### Instructions to follow
Your reply should hold every record exactly as given, with no pictures in it.
Dataset content: Begin
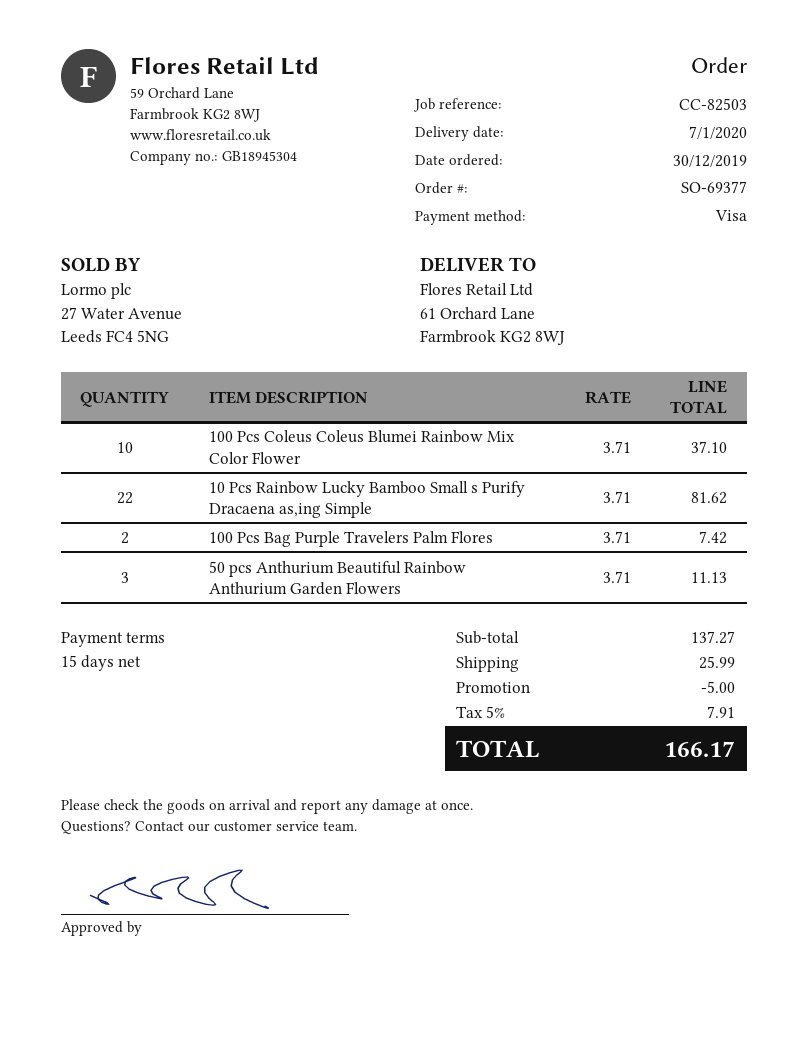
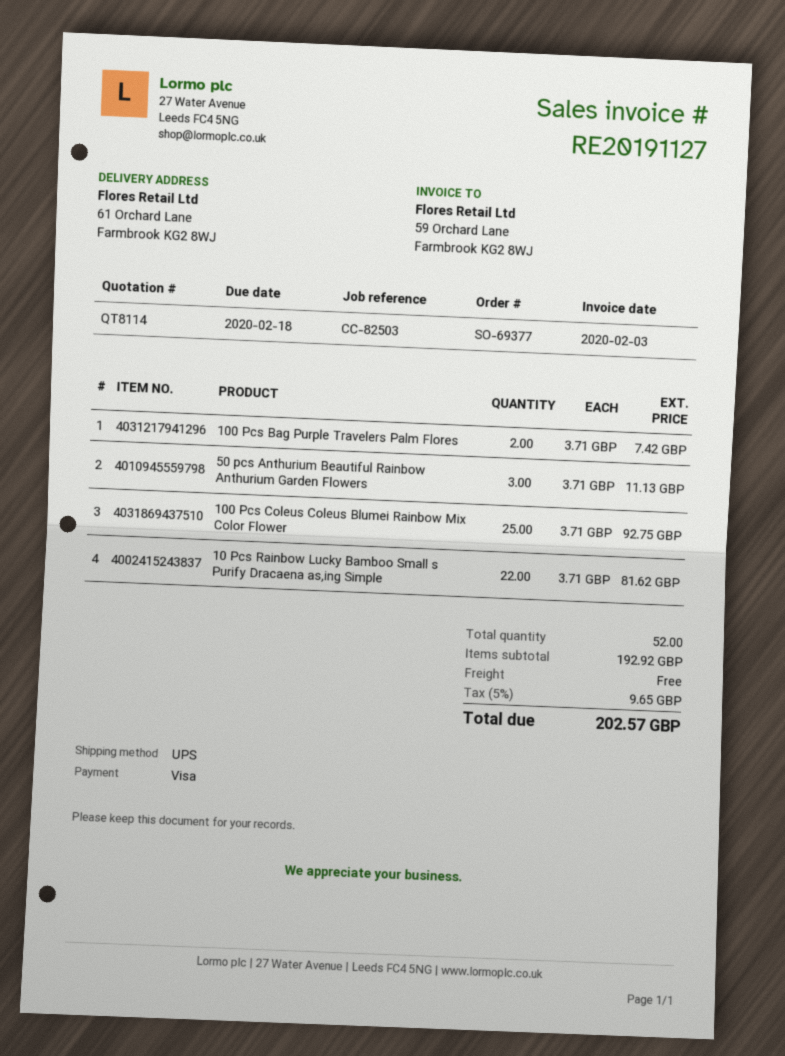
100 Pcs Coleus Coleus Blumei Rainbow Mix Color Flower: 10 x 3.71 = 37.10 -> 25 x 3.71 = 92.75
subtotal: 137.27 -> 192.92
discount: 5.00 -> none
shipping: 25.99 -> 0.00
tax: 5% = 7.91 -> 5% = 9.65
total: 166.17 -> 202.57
Dataset content: End
### Solution to this problem
100 Pcs Coleus Coleus Blumei Rainbow Mix Color Flower: 10 x 3.71 = 37.10 -> 25 x 3.71 = 92.75
subtotal: 137.27 -> 192.92
discount: 5.00 -> none
shipping: 25.99 -> 0.00
tax: 5% = 7.91 -> 5% = 9.65
total: 166.17 -> 202.57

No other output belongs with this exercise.